First we'll need to establish a few things i think:
- Can this be seen as an anarchist revolt? (i.e, not that the only, or even most, participants are anarchists, but that without the anarchists this would not have happened to the extent that it has)
- What is the structure (i.e organisationally) and composition (of diff. groups, regarding size and ideology) of the radical left in greece?
- ... (think of your own question which can help shed light on the matter).

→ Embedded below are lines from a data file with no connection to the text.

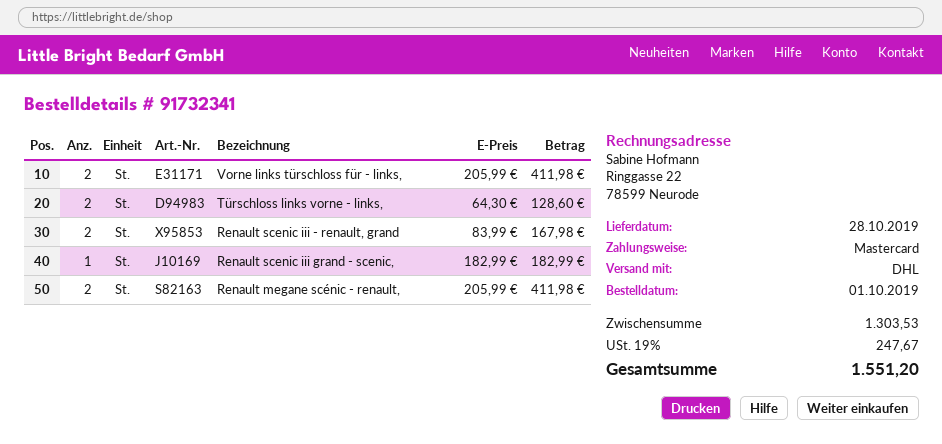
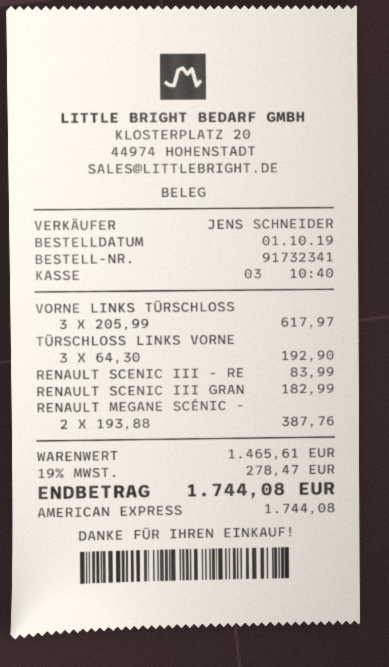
payment method: Mastercard -> American Express
Vorne links türschloss für - links,: 2 x 205.99 = 411.98 -> 3 x 205.99 = 617.97
Türschloss links vorne - links,: 2 x 64.30 = 128.60 -> 3 x 64.30 = 192.90
Renault scenic iii - renault, grand: 2 x 83.99 = 167.98 -> 1 x 83.99 = 83.99
Renault megane scénic - renault,: 2 x 205.99 = 411.98 -> 2 x 193.88 = 387.76
subtotal: 1303.53 -> 1465.61
tax: 19% = 247.67 -> 19% = 278.47
total: 1551.20 -> 1744.08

A nice article to read is http://www.crimethinc.com/blog/2008/12/20/greece-and-the-insurrections-to-come/, from an anarchist (post-leftist, ugh :P) point of view.

From the cappie media:
http://www.time.com/time/world/article/0,8599,1865999,00.html

http://www.economist.com/world/international/displaystory.cfm?story_id=12815678
in which i found the following especially to be of interest:
"Is it possible to imagine an Anarchist International, a trans-national version of the inchoate but impassioned demonstrations that have ravaged Greece this month?...[T]he psychological impulse behind the Greek protests—a sense of rage against all authority, which came to a head after a 15-year-old boy was killed by a police bullet—can now be transmitted almost instantaneously, in ways that would make the Bolsheviks very jealous. These days, images (moving as well as still) spread faster than words; and images, of course, transcend language barriers...The spread of sympathy protests over what began as a local Greek issue has big implications for the more formal anti-globalisation movement. That movement has ignored the idea of spontaneous but networked protest, and instead focused on taking large crowds to set-piece events like summits. Such methods look outdated now. Governments are not the only things that networked “anarchy” threatens. "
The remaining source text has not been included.